ALLAH KULLARI ARASINDA, KENDİ HÜKÜMLERİNİ TEBLİĞ EDECEK VE HAYATA GEÇİRECEK TEMSİLCİLERİNİ, ELÇİ OLARAK BİZZAT KENDİSİ SEÇİP GÖREVLENDİRMİŞTİR VE BUDA YETMEMİŞ, HER ANINI TAKİP ETMİŞ, GEREKTİĞİNDE İKAZ EDİP UYARMIŞTIR. BİZLER USLANMAZ VE AZGIN KENDİ NEFİSLERİMİZDE, ALLAH IN VERMEDİĞİ BİR YETKİYİ BİZLER VEREREK, HİÇ KİMSEYİ ALLAH IN TEMSİLCİSİ SEÇEYEMEYİZ. BU KAPI ARTIK KAPANMIŞ VE NEBİLERİN SONUNCUSU O ÖRNEK İNSANDAN BAŞKADA, NEBİ, TEMSİLCİ GELMEYECEĞİNE ALLAH HÜKMETMİŞTİR.

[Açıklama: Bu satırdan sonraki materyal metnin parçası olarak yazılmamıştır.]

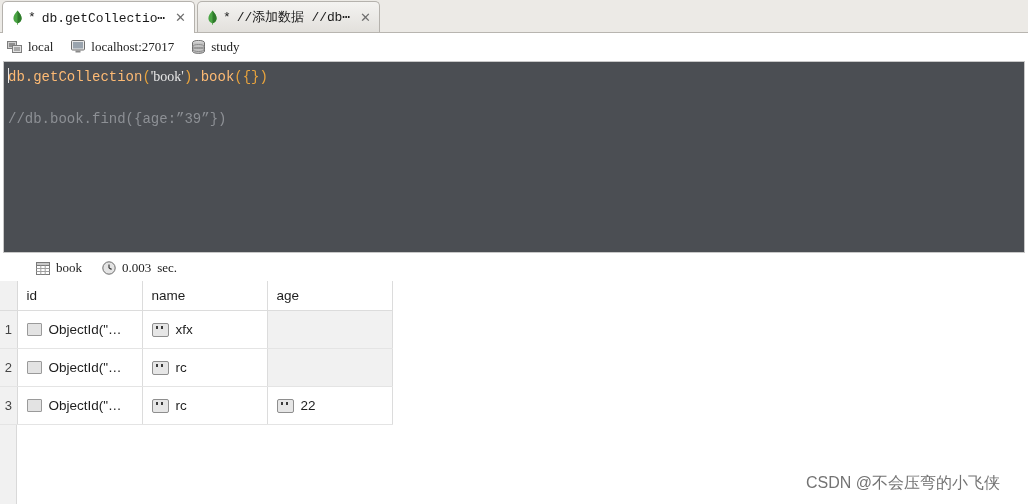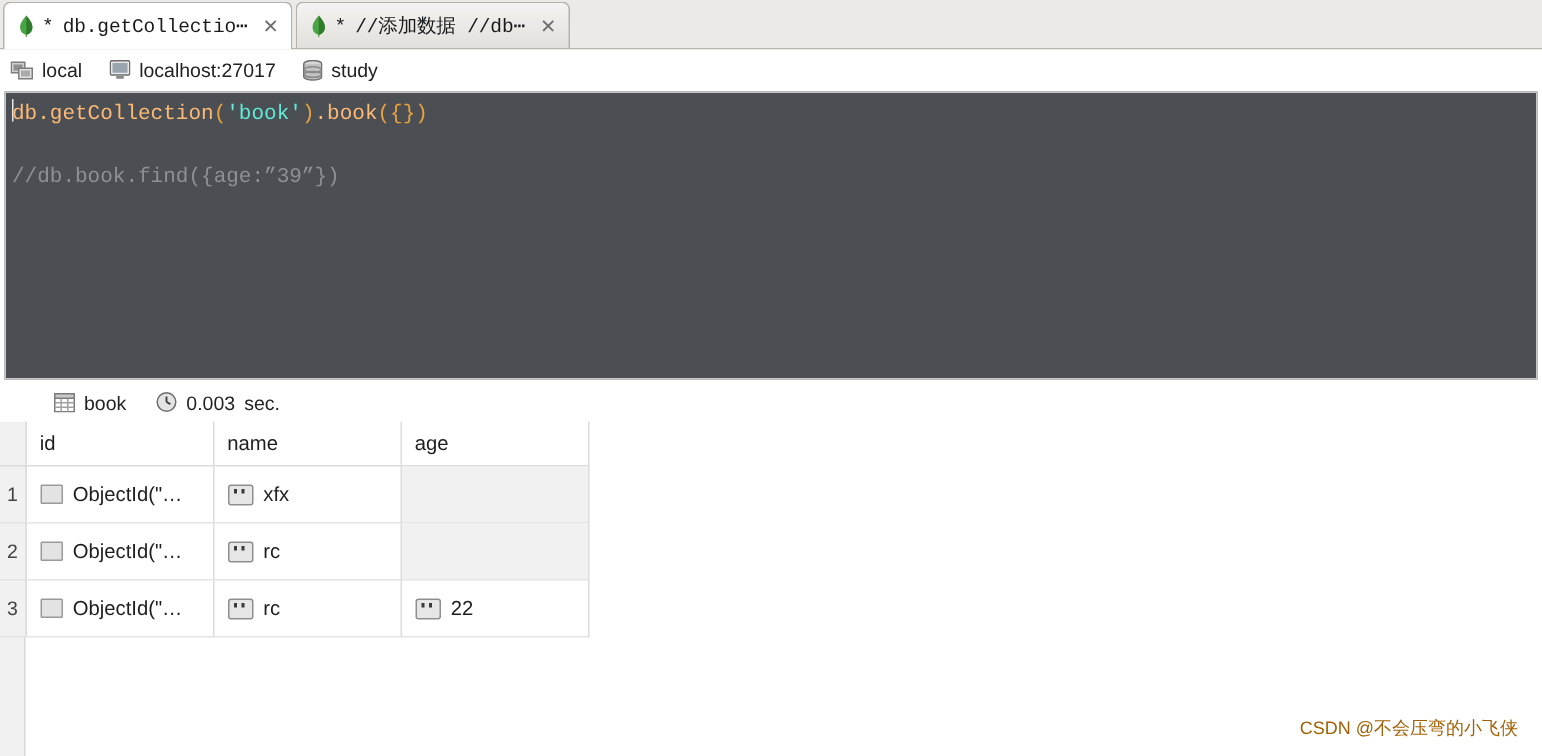--- a/index.html
+++ b/index.html
@@ -104,7 +104,7 @@
     gap: 6px;
     margin-right: 12px;
   }
-  .conn-text { font-family: Liberation Sans, sans-serif; font-size: 13px; }
+  .conn-text { font-family: Liberation Serif, serif; font-size: 13px; }
 
   
   .editor {

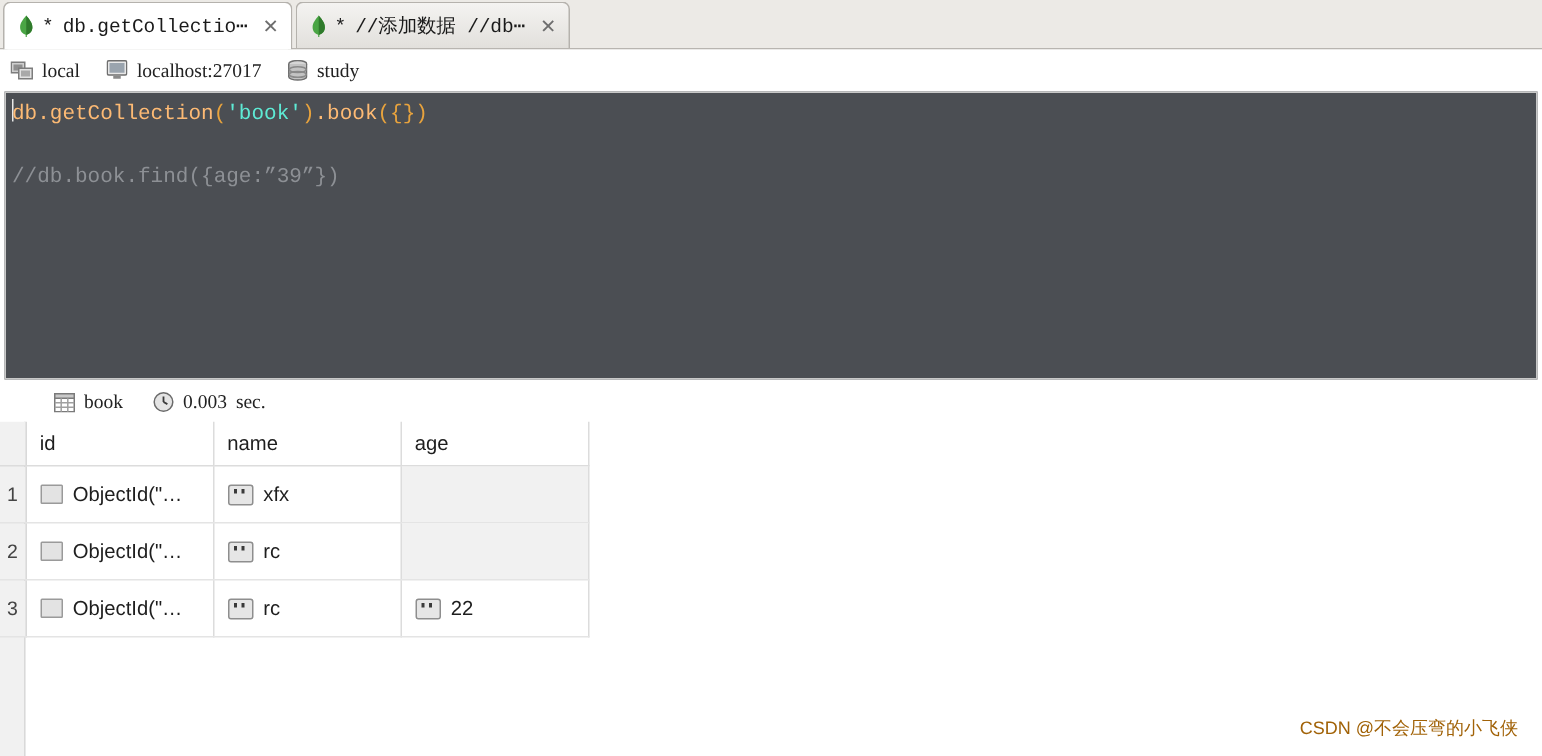--- a/index.html
+++ b/index.html
@@ -128,7 +128,7 @@
   .tok-plain   { color: #fdba74; }
   .tok-paren   { color: #e8a33d; }
   .tok-brace   { color: #e8a33d; }
-  .tok-string  { color: #5eead4; }
+  .tok-string  { color: #e5e5e5; font-family: Liberation Serif, serif; }
   .tok-comment { color: #8d9095; }
   .caret {
     display: inline-block;

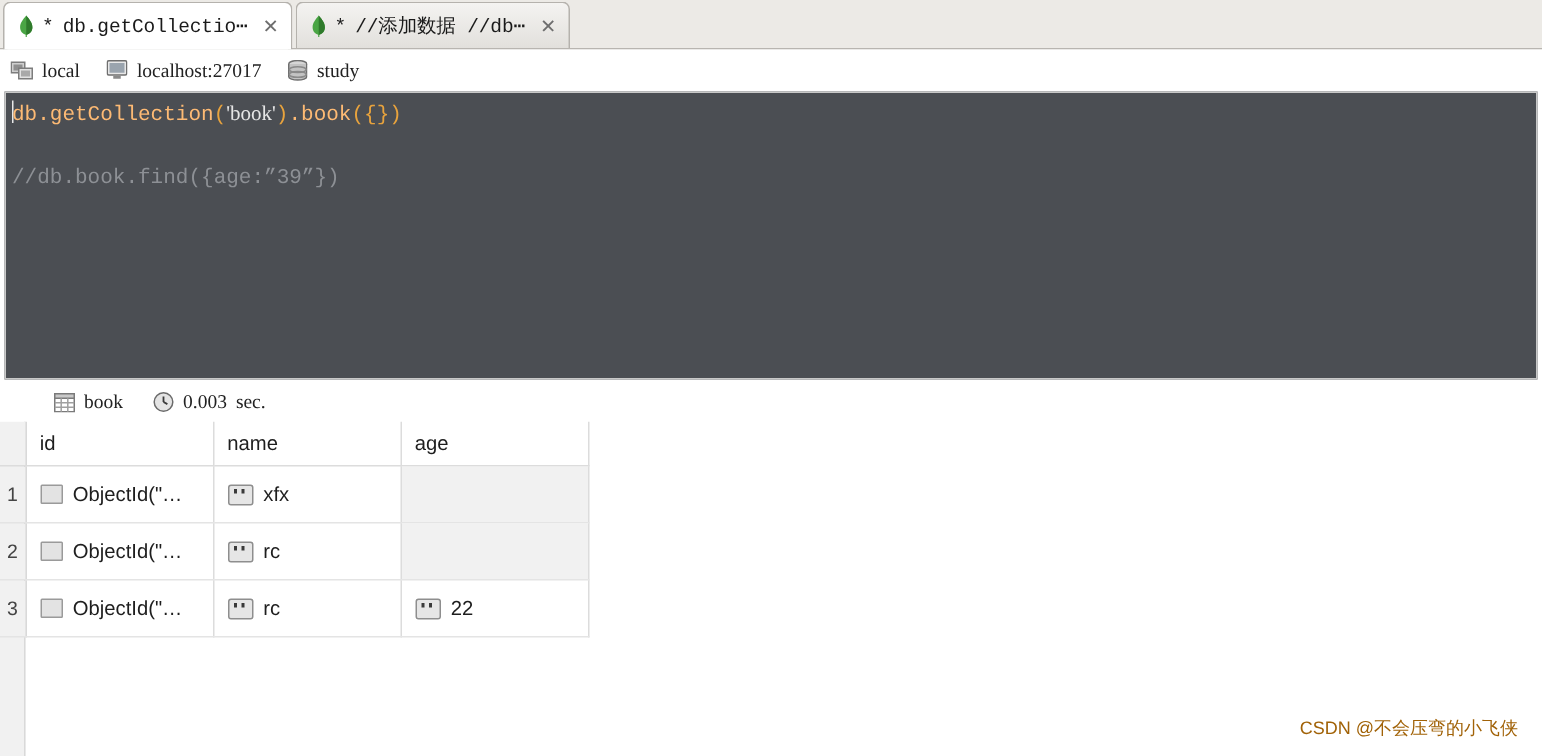--- a/index.html
+++ b/index.html
@@ -244,11 +244,11 @@
   
   .watermark {
     position: absolute;
-    right: 16px;
+    right: 28px;
     bottom: 10px;
     font-family: "Liberation Sans", sans-serif;
-    font-size: 12px;
-    color: #a16207;
+    font-size: 16px;
+    color: #737373;
     white-space: nowrap;
     user-select: none;
   }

Halifelik inancı Müslüman toplumların, Allah ın dinde sakın bölünmeyin emrini göz ardı ederek bölündükten sonra, adeta birbirine düşman olmuş ve kendi halifelerini, dini yöneticilerini, adeta Allah ile aralarında aracılarını oluşturmuşlardır. Tıpkı Hıristiyanlarda ki PAPALIK gibi. Onlarda kendilerini Allah ile diğer insanlar arasında aracı kabul ederler. Hatta günahlarının bağışlanmasında, günah çıkarılmasında bile kendilerini yetkili görürler. Bizim aramızda da aynı mantıktan yola çıkarak, ŞEFAATÇİLER EDİNMEDİK Mİ? 

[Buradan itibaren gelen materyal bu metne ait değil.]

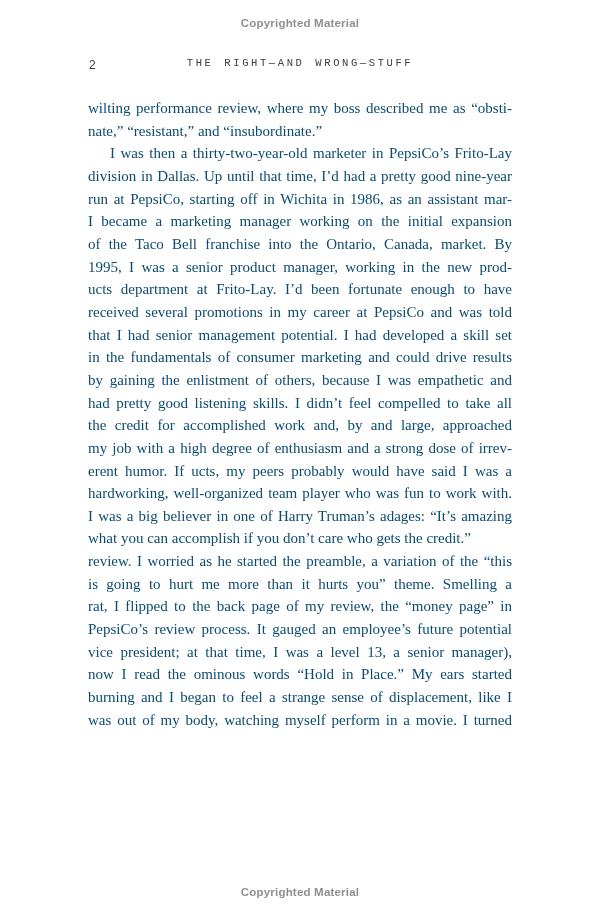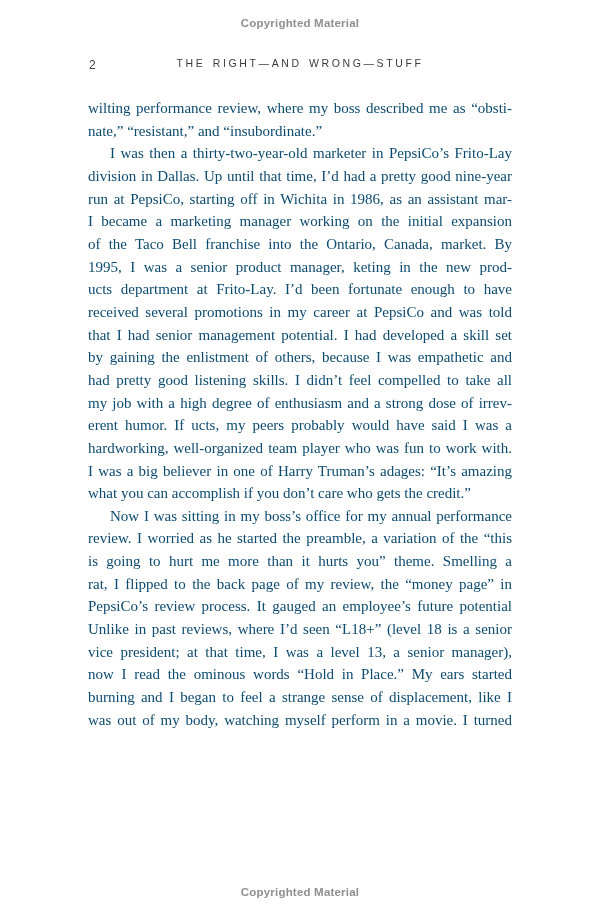--- a/index.html
+++ b/index.html
@@ -47,6 +47,7 @@
     letter-spacing: 2.6px;
     word-spacing: 2px;
     color: #3c3c3c;
+    font-family: Liberation Mono, monospace;
   }
   .body-text {
     position: absolute;

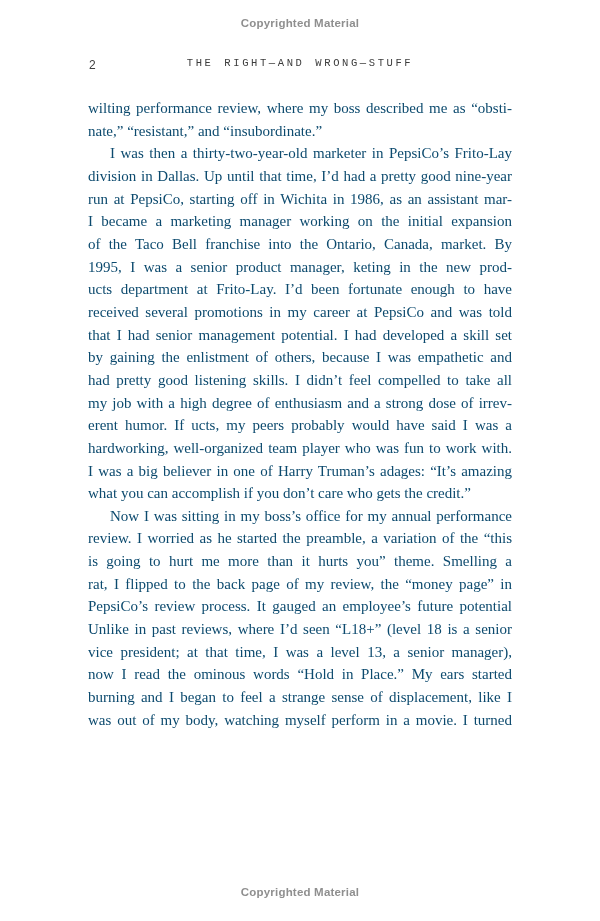--- a/index.html
+++ b/index.html
@@ -88,7 +88,7 @@
       <div class="line">run at PepsiCo, starting off in Wichita in 1986, as an assistant mar-</div>
       <div class="line">I became a marketing manager working on the initial expansion</div>
       <div class="line">of the Taco Bell franchise into the Ontario, Canada, market. By</div>
-      <div class="line">1995, I was a senior product manager, keting in the new prod-</div>
+      <div class="line">1995, I was a senior product manager, working in the new prod-</div>
       <div class="line">ucts department at Frito-Lay. I’d been fortunate enough to have</div>
       <div class="line">received several promotions in my career at PepsiCo and was told</div>
       <div class="line">that I had senior management potential. I had developed a skill set</div>

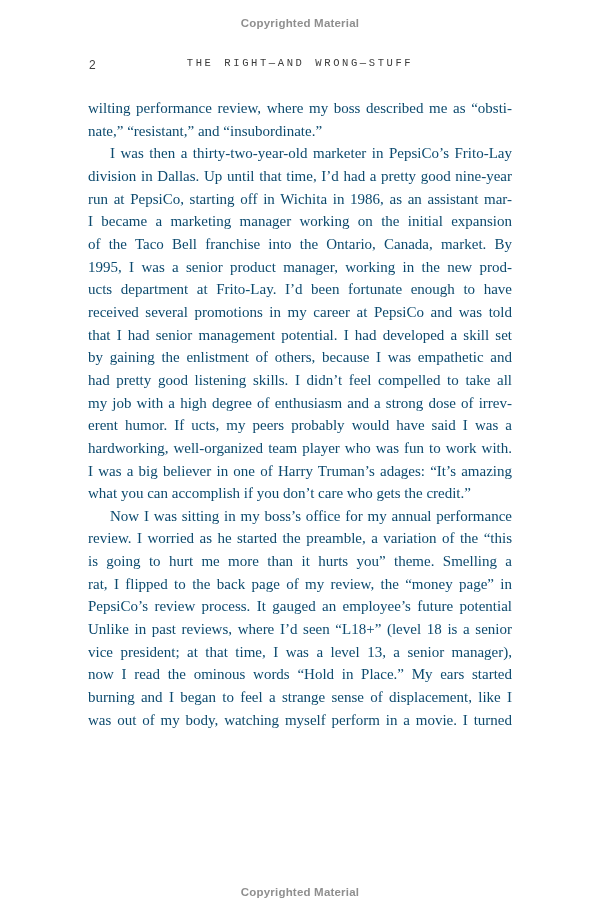--- a/index.html
+++ b/index.html
@@ -92,6 +92,7 @@
       <div class="line">ucts department at Frito-Lay. I’d been fortunate enough to have</div>
       <div class="line">received several promotions in my career at PepsiCo and was told</div>
       <div class="line">that I had senior management potential. I had developed a skill set</div>
+      <div class="line">in the fundamentals of consumer marketing and could drive results</div>
       <div class="line">by gaining the enlistment of others, because I was empathetic and</div>
       <div class="line">had pretty good listening skills. I didn’t feel compelled to take all</div>
       <div class="line">my job with a high degree of enthusiasm and a strong dose of irrev-</div>

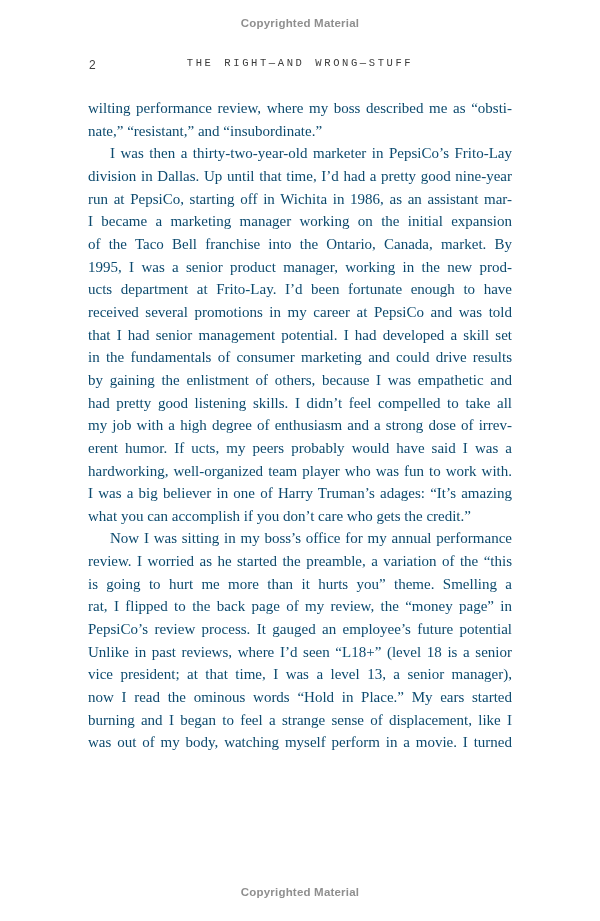--- a/index.html
+++ b/index.html
@@ -95,6 +95,7 @@
       <div class="line">in the fundamentals of consumer marketing and could drive results</div>
       <div class="line">by gaining the enlistment of others, because I was empathetic and</div>
       <div class="line">had pretty good listening skills. I didn’t feel compelled to take all</div>
+      <div class="line">the credit for accomplished work and, by and large, approached</div>
       <div class="line">my job with a high degree of enthusiasm and a strong dose of irrev-</div>
       <div class="line">erent humor. If ucts, my peers probably would have said I was a</div>
       <div class="line">hardworking, well-organized team player who was fun to work with.</div>

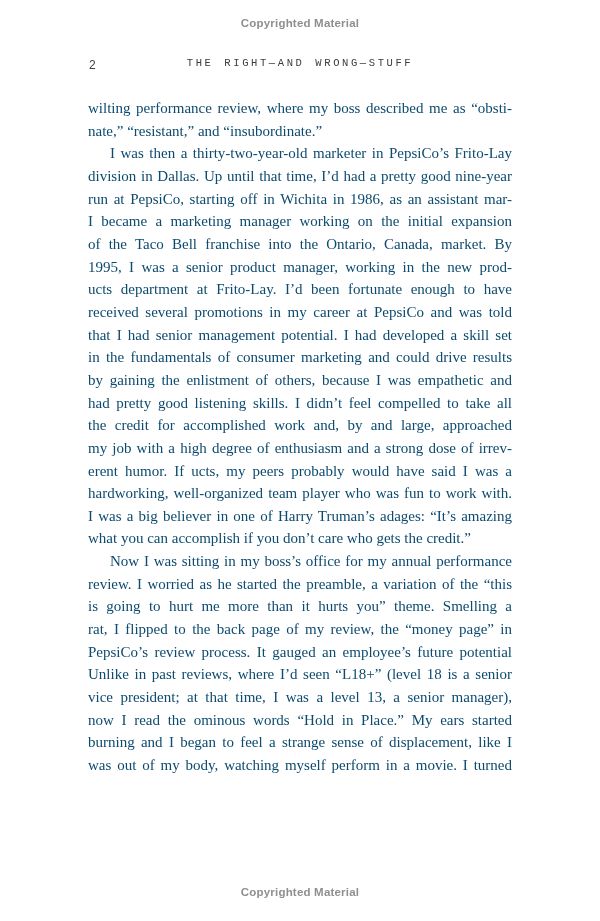--- a/index.html
+++ b/index.html
@@ -101,7 +101,6 @@
       <div class="line">hardworking, well-organized team player who was fun to work with.</div>
       <div class="line">I was a big believer in one of Harry Truman’s adages: “It’s amazing</div>
       <div class="line plain">what you can accomplish if you don’t care who gets the credit.”</div>
-      <div class="line indent">Now I was sitting in my boss’s office for my annual performance</div>
       <div class="line">review. I worried as he started the preamble, a variation of the “this</div>
       <div class="line">is going to hurt me more than it hurts you” theme. Smelling a</div>
       <div class="line">rat, I flipped to the back page of my review, the “money page” in</div>

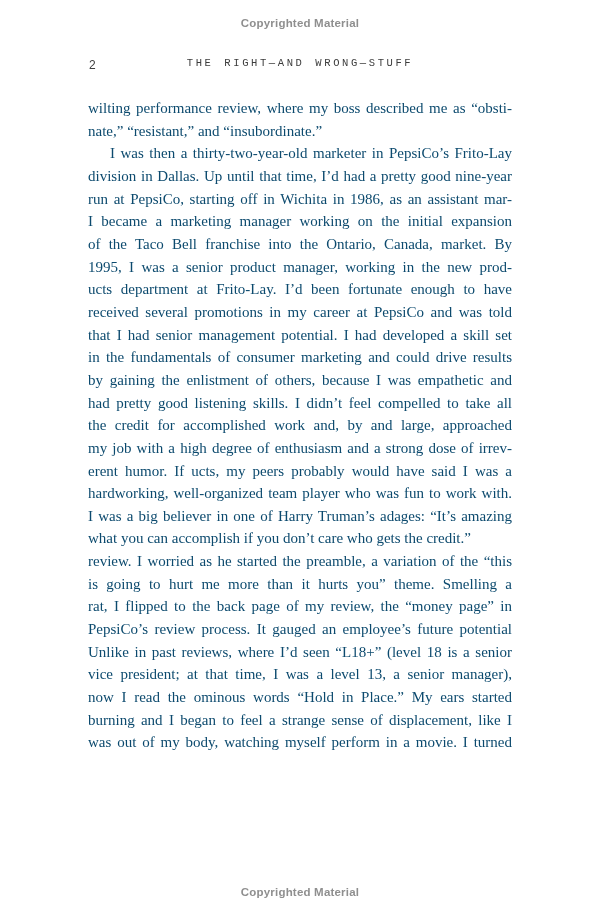--- a/index.html
+++ b/index.html
@@ -105,7 +105,6 @@
       <div class="line">is going to hurt me more than it hurts you” theme. Smelling a</div>
       <div class="line">rat, I flipped to the back page of my review, the “money page” in</div>
       <div class="line">PepsiCo’s review process. It gauged an employee’s future potential</div>
-      <div class="line">Unlike in past reviews, where I’d seen “L18+” (level 18 is a senior</div>
       <div class="line">vice president; at that time, I was a level 13, a senior manager),</div>
       <div class="line">now I read the ominous words “Hold in Place.” My ears started</div>
       <div class="line">burning and I began to feel a strange sense of displacement, like I</div>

Allah birçok ayetinde, bizlerin arasından halifeler seçtiğinden, onlara kitaplar verip bizleri uyardığından bahseder. Ayrıca Neml 62. ayetinde, tüm insanları bu dünyada söz sahibi, hâkim, mirasçısı kıldığından bahseder. Tabi bu ve benzeri ayetlerde geçen kelimeler evirip çevrilip, bakın Allah bize Elçiler dışında da HALİFELER gönderiyormuş diyerek, ayetleri tahrif edip kanıt arama çabasına gireriz.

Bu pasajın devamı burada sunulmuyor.